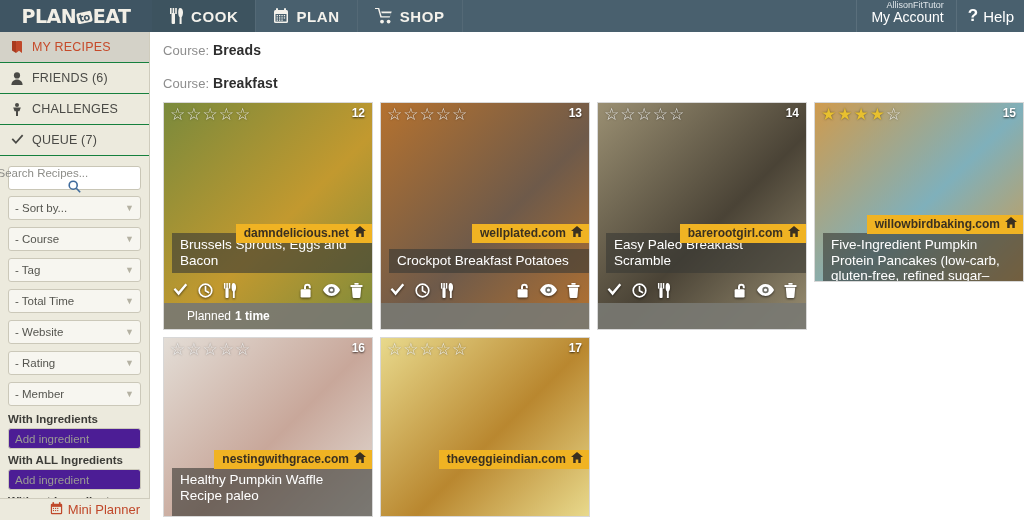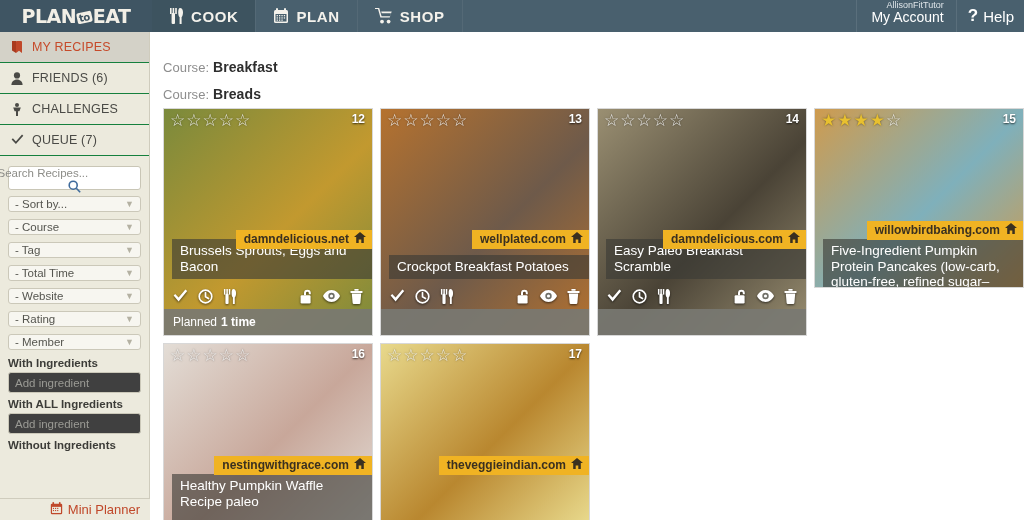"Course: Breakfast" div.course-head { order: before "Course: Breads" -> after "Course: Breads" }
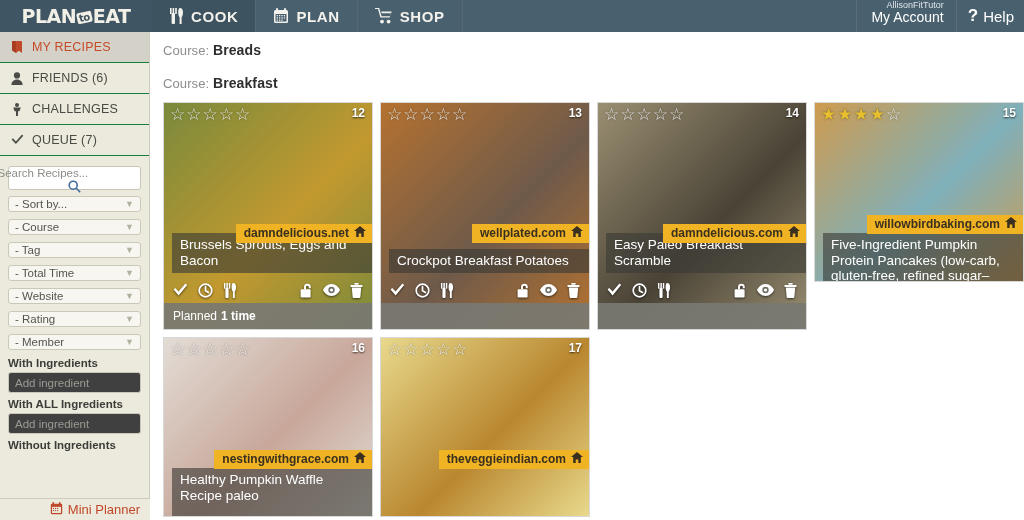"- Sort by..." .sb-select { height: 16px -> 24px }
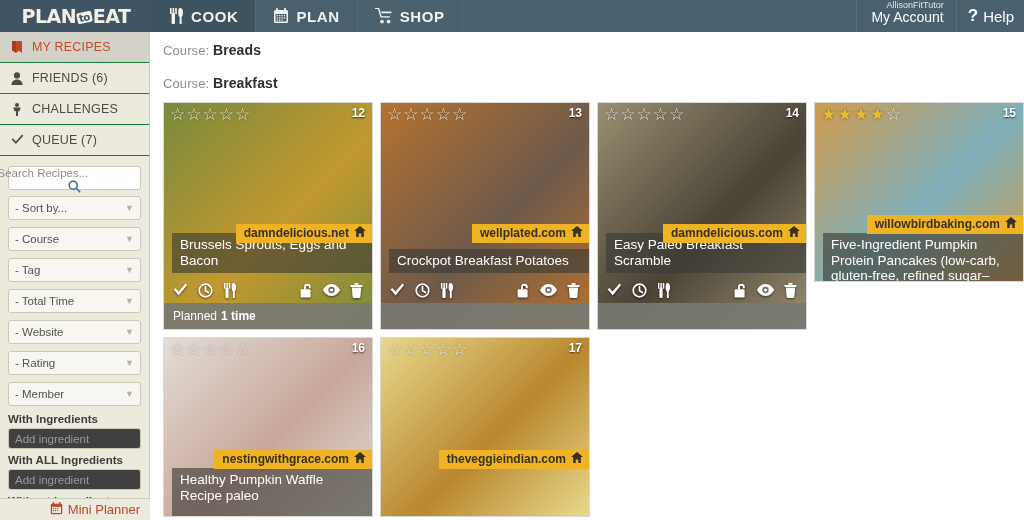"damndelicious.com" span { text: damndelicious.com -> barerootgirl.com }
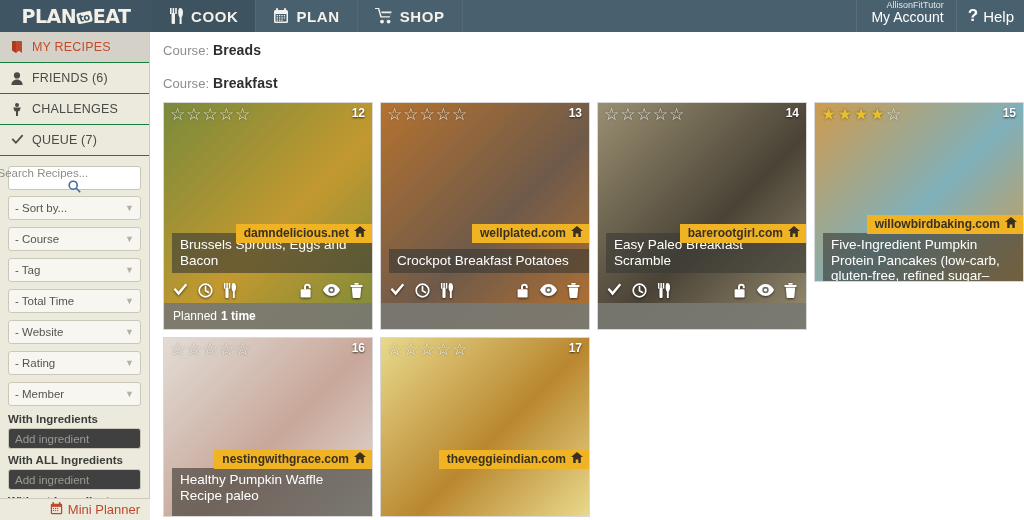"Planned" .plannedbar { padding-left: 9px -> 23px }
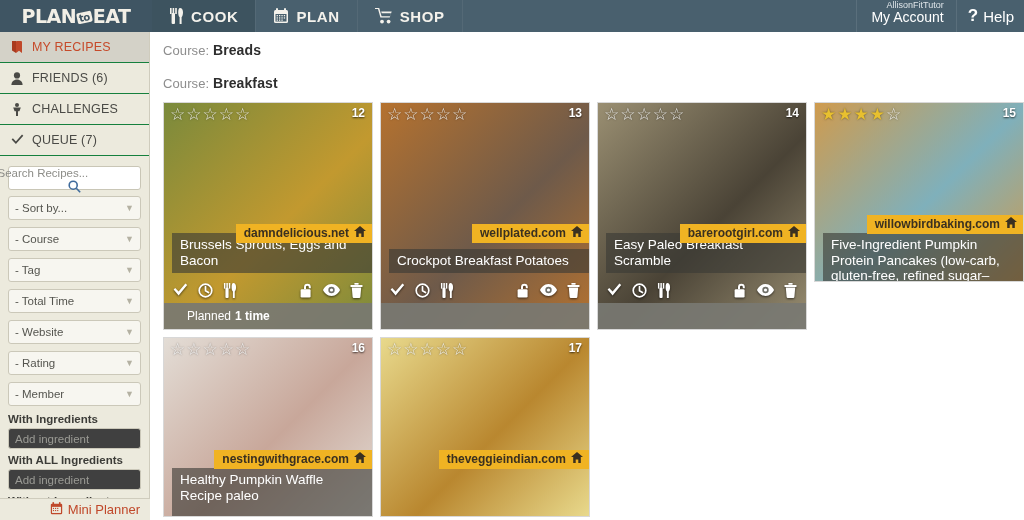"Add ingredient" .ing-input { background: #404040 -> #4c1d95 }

==

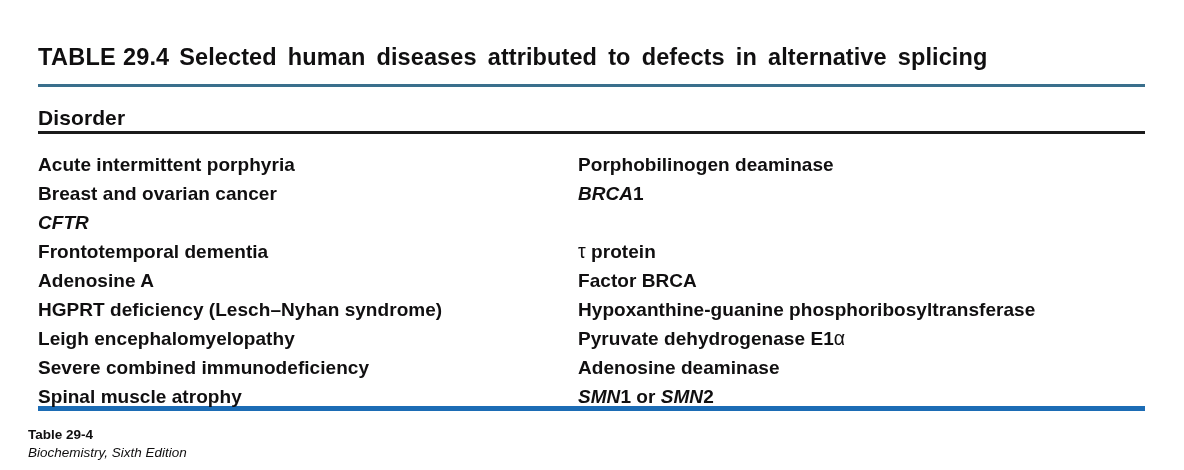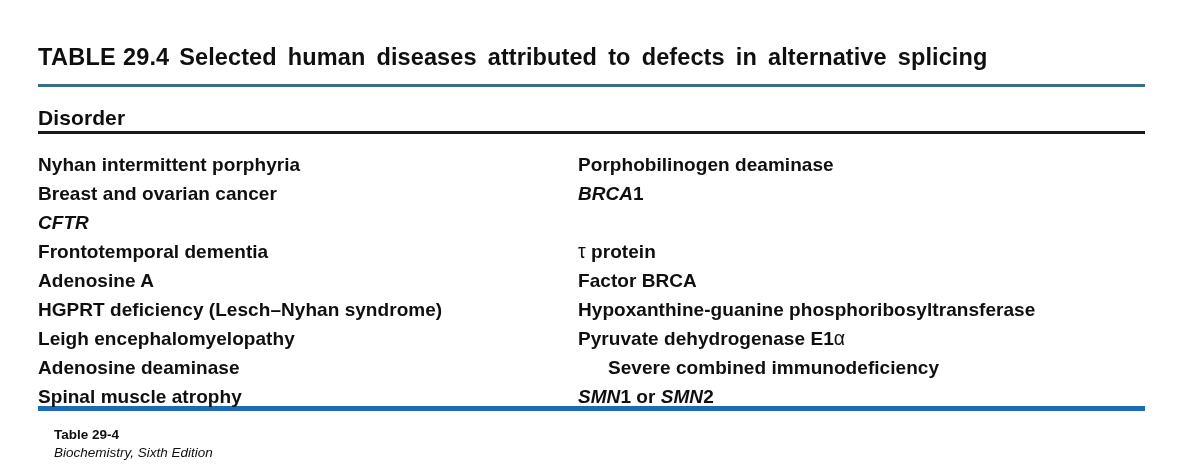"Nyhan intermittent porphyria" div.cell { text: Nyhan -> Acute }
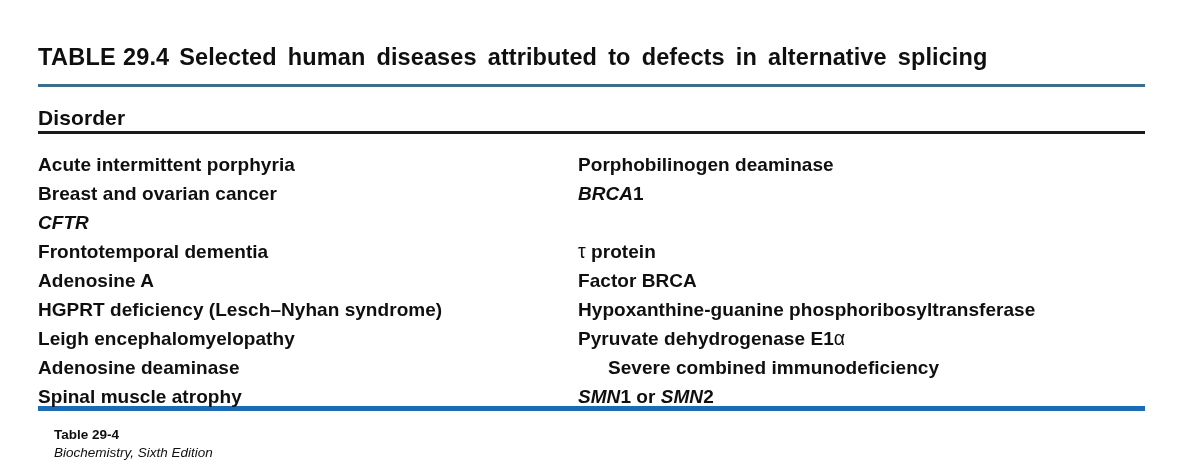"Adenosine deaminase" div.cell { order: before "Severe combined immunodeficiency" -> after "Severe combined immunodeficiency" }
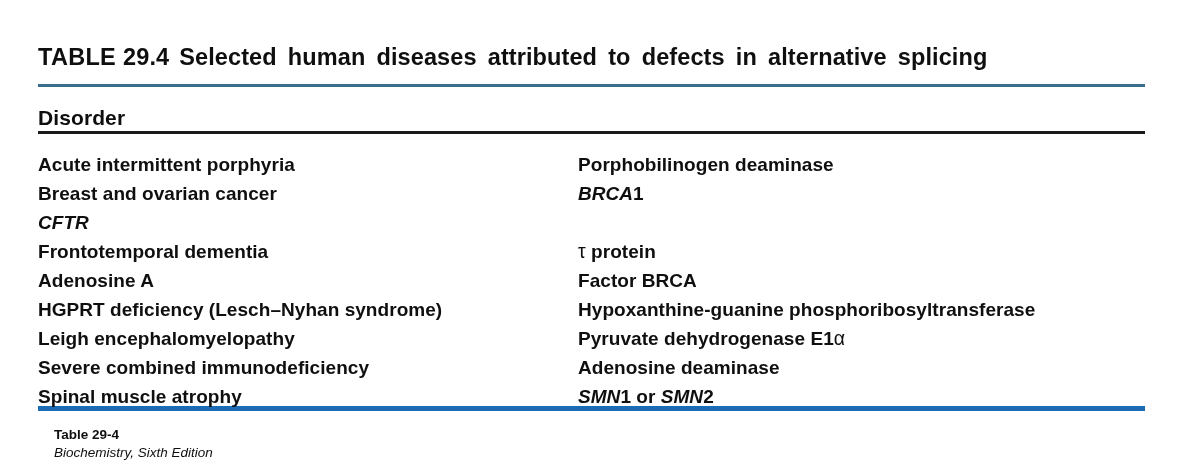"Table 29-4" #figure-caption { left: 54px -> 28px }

What needs to be done
Repeat, word for word, the lines of the material above from the one holding "text: damndelicious.com ->" through the one holding "background: #404040 ->". Leave out pictures.

Solution for this exercise
"damndelicious.com" span { text: damndelicious.com -> barerootgirl.com }
"Planned" .plannedbar { padding-left: 9px -> 23px }
"Add ingredient" .ing-input { background: #404040 -> #4c1d95 }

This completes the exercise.